- [Your goal] In the data below, restate exactly the lines from the one with "TOTAL | por 2023 regular prob over: 250 -> 350" to the final line, both included, but not the pictures.

[Before and after images]
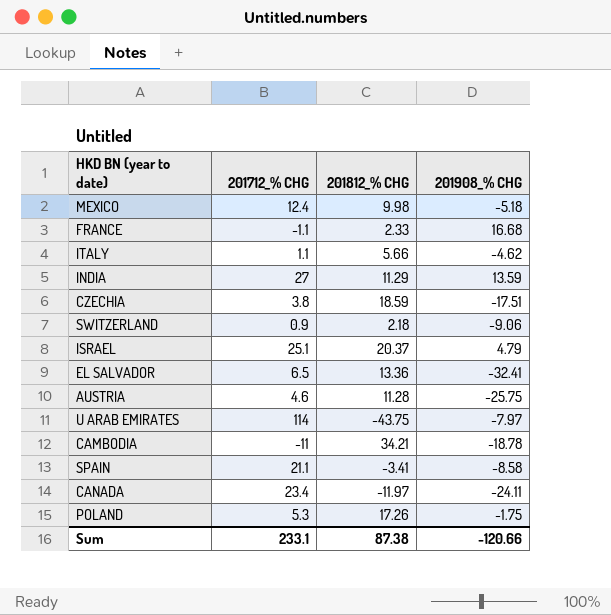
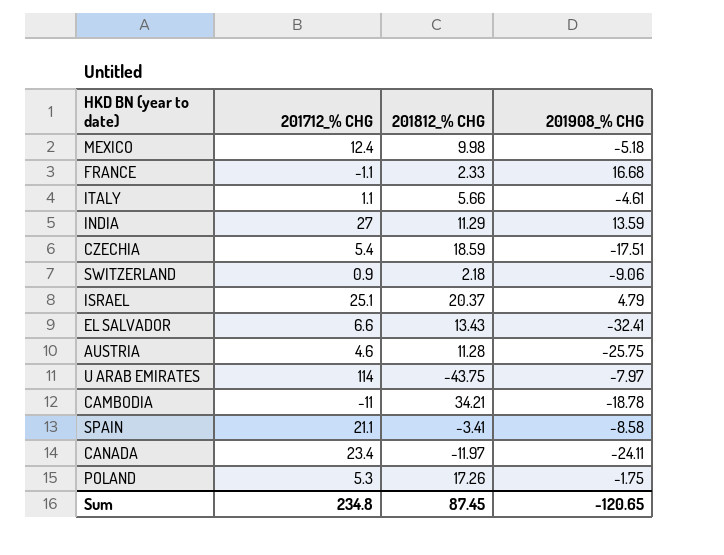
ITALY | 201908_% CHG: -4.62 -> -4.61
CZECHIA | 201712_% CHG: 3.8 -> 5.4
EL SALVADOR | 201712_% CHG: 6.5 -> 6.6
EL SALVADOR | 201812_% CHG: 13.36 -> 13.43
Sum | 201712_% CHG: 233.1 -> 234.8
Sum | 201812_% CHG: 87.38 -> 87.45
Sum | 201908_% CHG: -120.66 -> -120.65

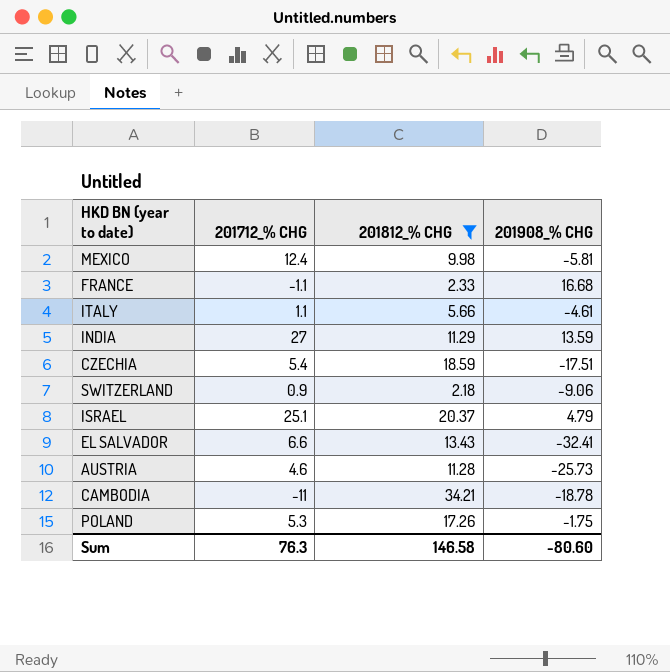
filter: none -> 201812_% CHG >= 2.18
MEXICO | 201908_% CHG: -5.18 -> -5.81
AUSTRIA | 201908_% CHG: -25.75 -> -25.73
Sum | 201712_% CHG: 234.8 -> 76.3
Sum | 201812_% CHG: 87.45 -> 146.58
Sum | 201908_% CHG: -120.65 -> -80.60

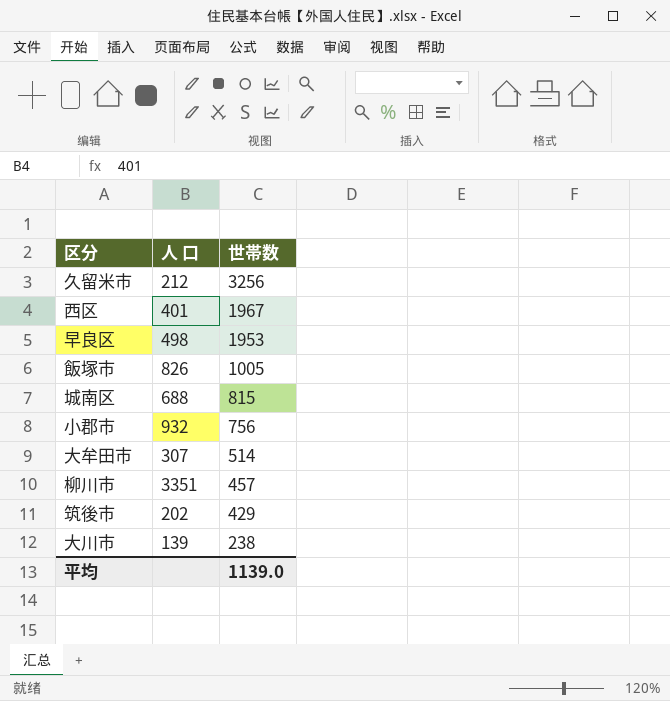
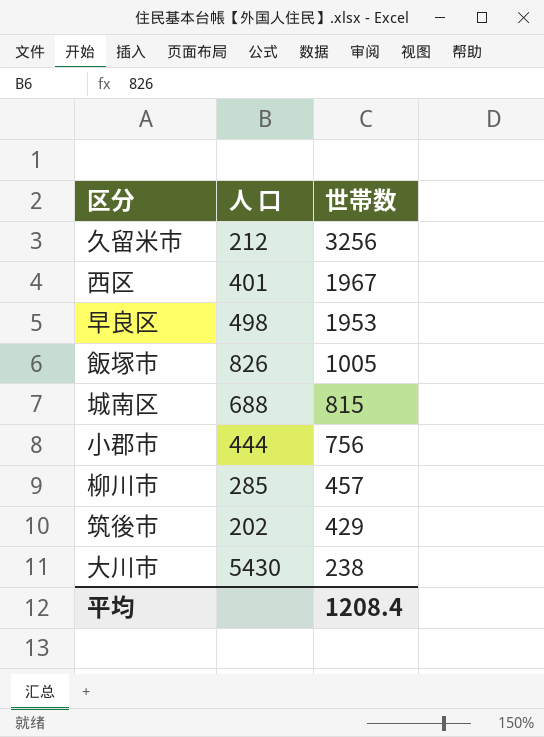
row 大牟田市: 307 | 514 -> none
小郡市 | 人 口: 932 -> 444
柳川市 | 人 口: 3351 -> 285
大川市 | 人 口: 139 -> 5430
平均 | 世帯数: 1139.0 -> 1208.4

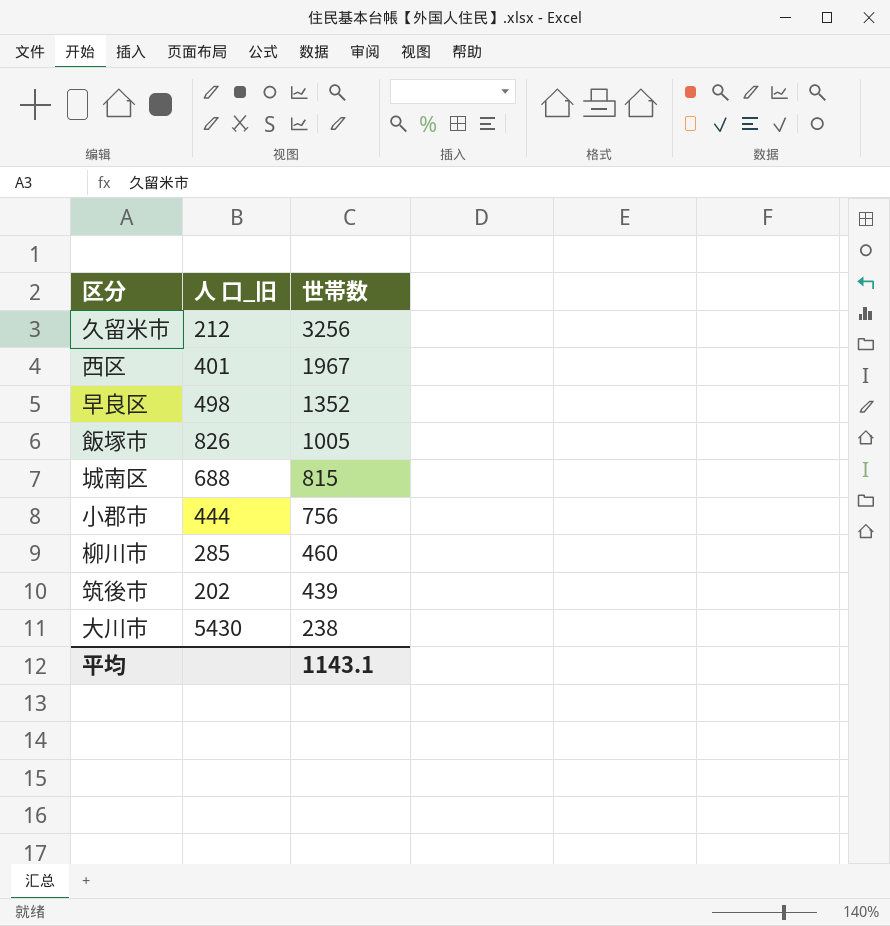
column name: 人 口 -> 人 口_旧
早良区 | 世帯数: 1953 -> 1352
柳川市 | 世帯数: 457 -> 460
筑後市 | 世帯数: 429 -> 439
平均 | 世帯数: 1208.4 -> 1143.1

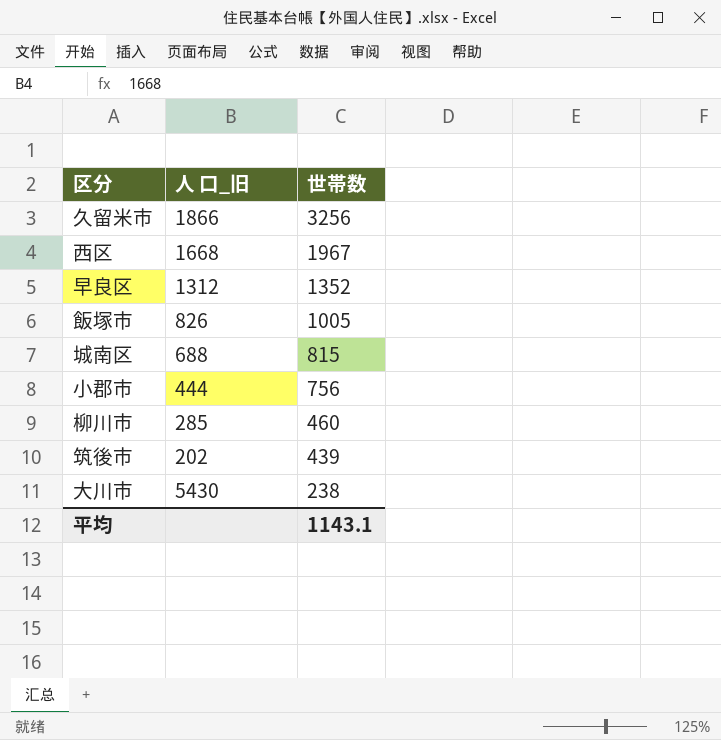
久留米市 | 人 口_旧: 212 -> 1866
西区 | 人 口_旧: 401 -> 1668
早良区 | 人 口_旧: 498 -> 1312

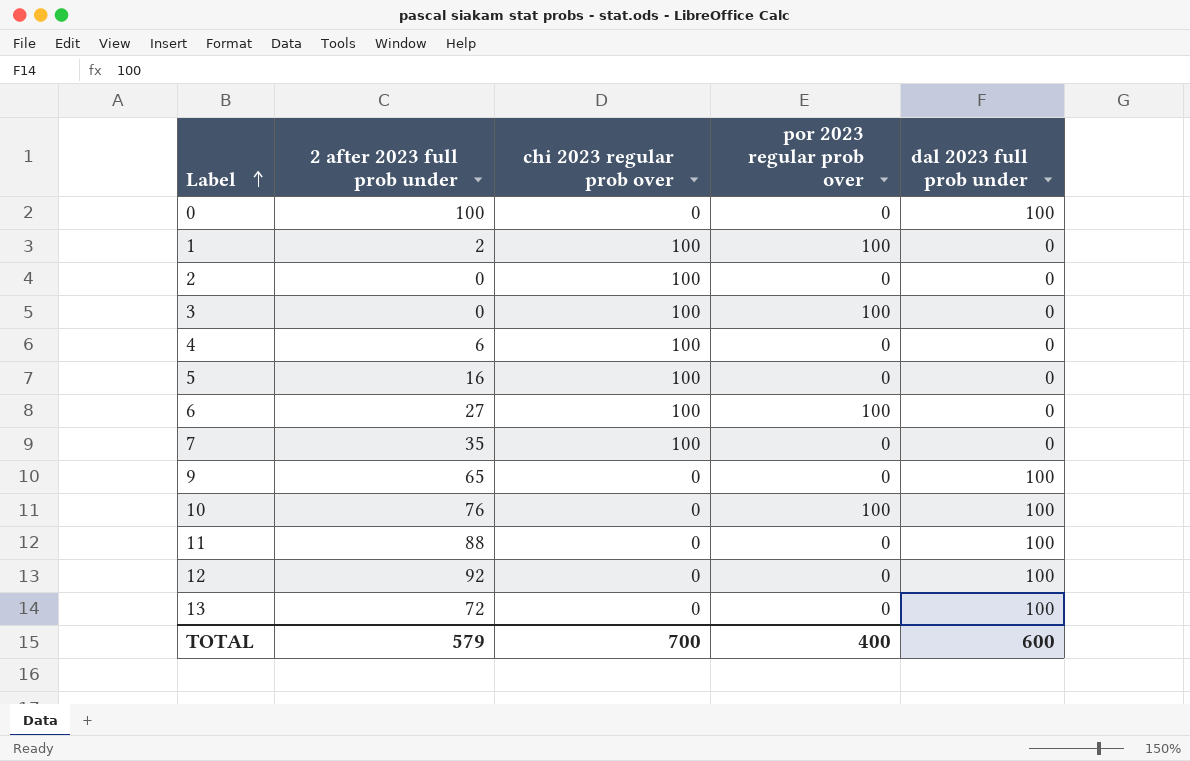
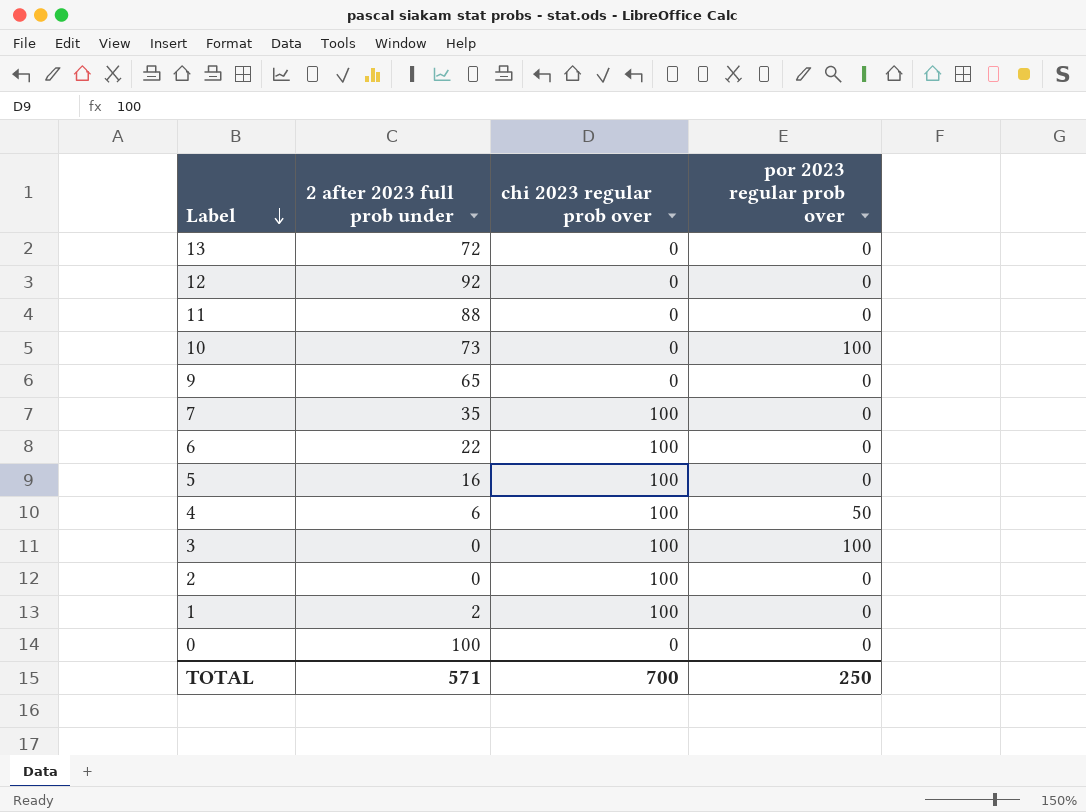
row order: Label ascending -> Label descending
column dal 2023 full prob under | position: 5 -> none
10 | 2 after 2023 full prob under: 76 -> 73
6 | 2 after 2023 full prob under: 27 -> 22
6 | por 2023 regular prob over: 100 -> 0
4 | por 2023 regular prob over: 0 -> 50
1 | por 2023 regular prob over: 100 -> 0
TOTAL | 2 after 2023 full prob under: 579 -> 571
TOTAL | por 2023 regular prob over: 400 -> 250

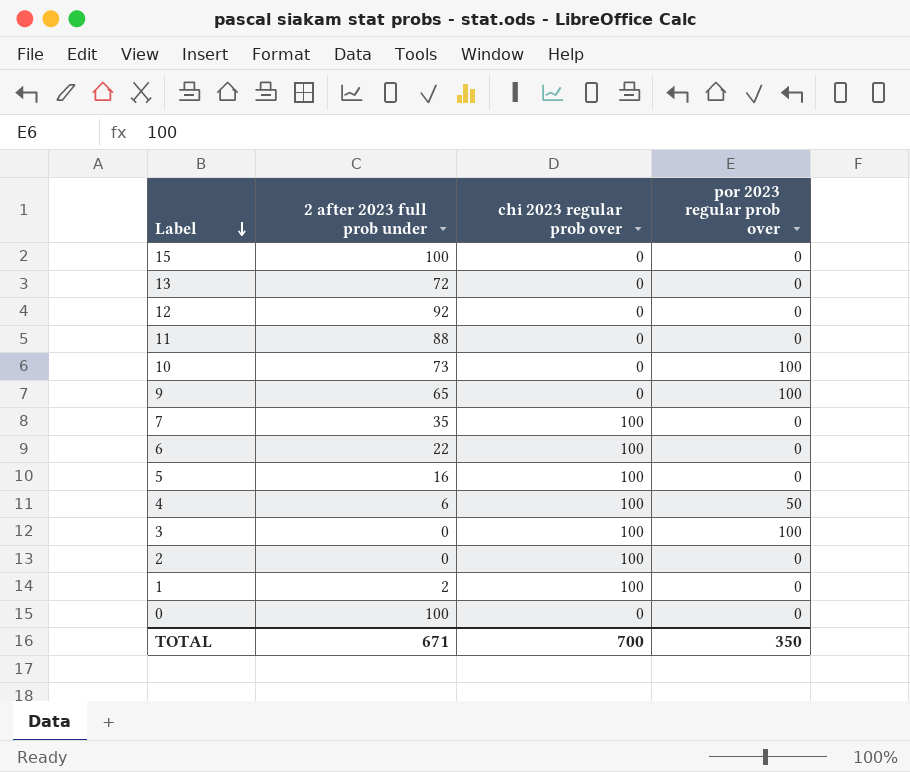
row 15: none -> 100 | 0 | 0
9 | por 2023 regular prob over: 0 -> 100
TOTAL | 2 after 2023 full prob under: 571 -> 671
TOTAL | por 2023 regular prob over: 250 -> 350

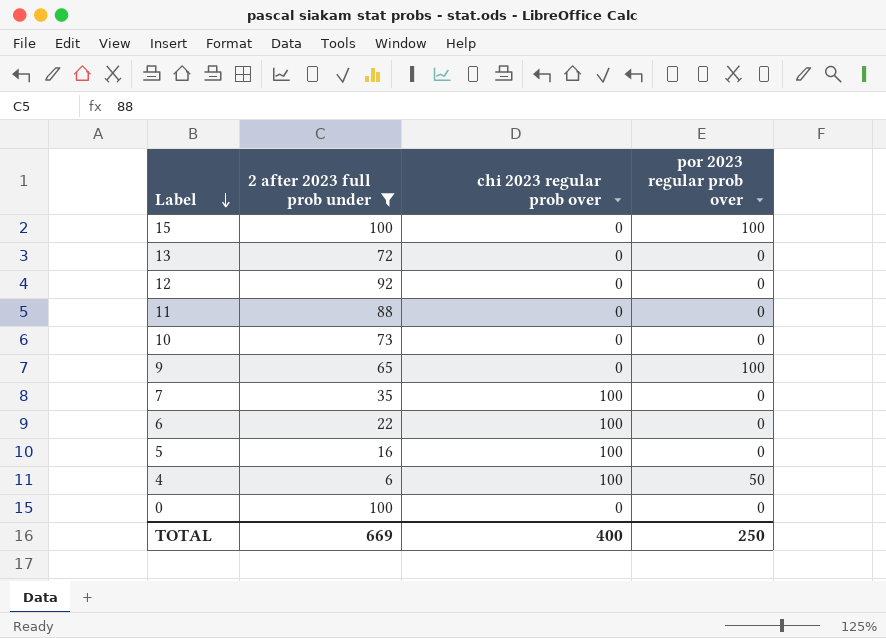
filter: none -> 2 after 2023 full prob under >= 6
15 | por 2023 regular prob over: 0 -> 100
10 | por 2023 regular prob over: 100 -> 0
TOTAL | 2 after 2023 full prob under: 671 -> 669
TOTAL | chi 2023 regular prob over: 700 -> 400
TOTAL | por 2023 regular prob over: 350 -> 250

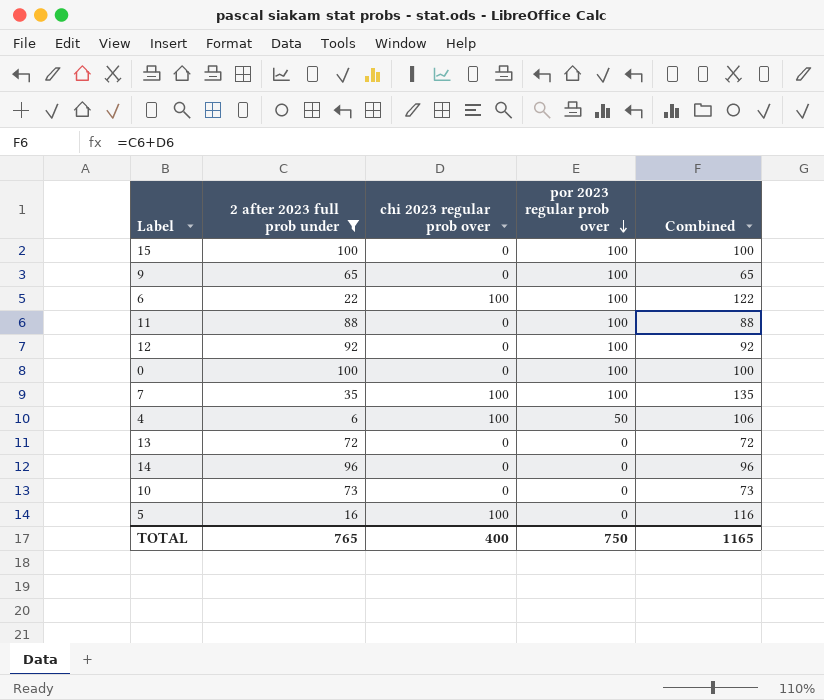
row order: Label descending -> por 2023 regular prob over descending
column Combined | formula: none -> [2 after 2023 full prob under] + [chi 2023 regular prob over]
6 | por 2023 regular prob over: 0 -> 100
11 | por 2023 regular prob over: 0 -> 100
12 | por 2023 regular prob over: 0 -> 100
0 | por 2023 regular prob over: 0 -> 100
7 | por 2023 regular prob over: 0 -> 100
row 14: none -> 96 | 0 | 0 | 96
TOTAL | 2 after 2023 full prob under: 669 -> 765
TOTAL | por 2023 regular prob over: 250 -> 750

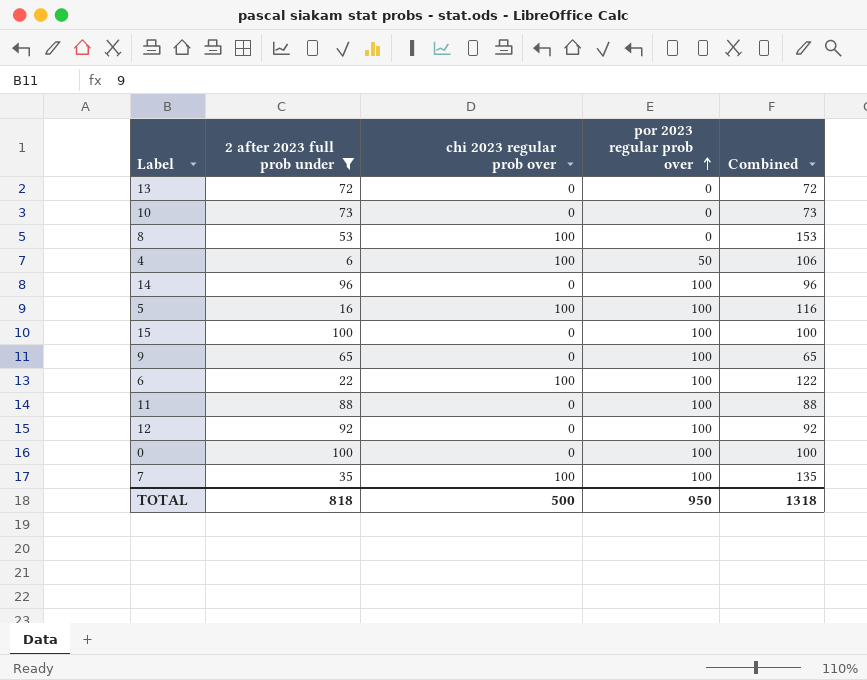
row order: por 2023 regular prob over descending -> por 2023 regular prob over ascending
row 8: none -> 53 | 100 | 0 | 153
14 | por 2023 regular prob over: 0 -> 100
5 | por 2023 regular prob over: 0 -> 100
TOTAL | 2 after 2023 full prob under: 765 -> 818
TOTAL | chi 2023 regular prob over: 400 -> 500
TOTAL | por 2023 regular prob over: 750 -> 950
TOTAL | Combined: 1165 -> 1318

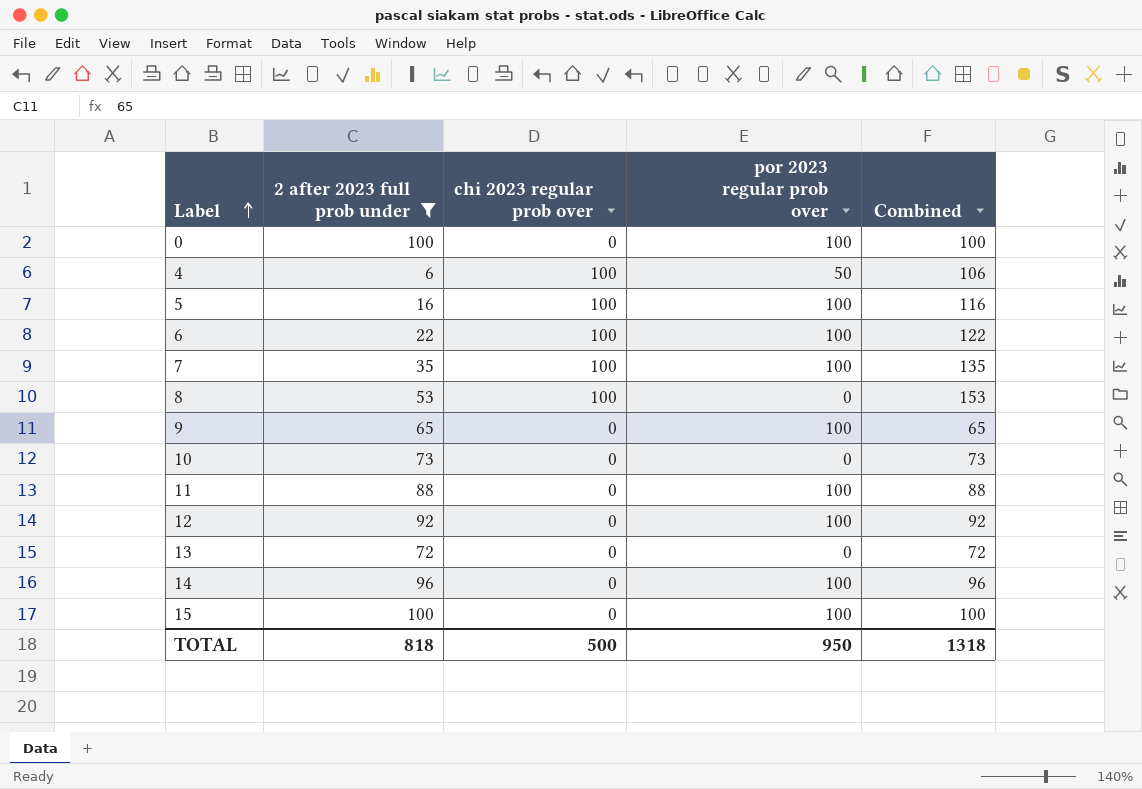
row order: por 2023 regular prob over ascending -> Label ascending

- [Exercise result]
TOTAL | por 2023 regular prob over: 250 -> 350

filter: none -> 2 after 2023 full prob under >= 6
15 | por 2023 regular prob over: 0 -> 100
10 | por 2023 regular prob over: 100 -> 0
TOTAL | 2 after 2023 full prob under: 671 -> 669
TOTAL | chi 2023 regular prob over: 700 -> 400
TOTAL | por 2023 regular prob over: 350 -> 250

row order: Label descending -> por 2023 regular prob over descending
column Combined | formula: none -> [2 after 2023 full prob under] + [chi 2023 regular prob over]
6 | por 2023 regular prob over: 0 -> 100
11 | por 2023 regular prob over: 0 -> 100
12 | por 2023 regular prob over: 0 -> 100
0 | por 2023 regular prob over: 0 -> 100
7 | por 2023 regular prob over: 0 -> 100
row 14: none -> 96 | 0 | 0 | 96
TOTAL | 2 after 2023 full prob under: 669 -> 765
TOTAL | por 2023 regular prob over: 250 -> 750

row order: por 2023 regular prob over descending -> por 2023 regular prob over ascending
row 8: none -> 53 | 100 | 0 | 153
14 | por 2023 regular prob over: 0 -> 100
5 | por 2023 regular prob over: 0 -> 100
TOTAL | 2 after 2023 full prob under: 765 -> 818
TOTAL | chi 2023 regular prob over: 400 -> 500
TOTAL | por 2023 regular prob over: 750 -> 950
TOTAL | Combined: 1165 -> 1318

row order: por 2023 regular prob over ascending -> Label ascending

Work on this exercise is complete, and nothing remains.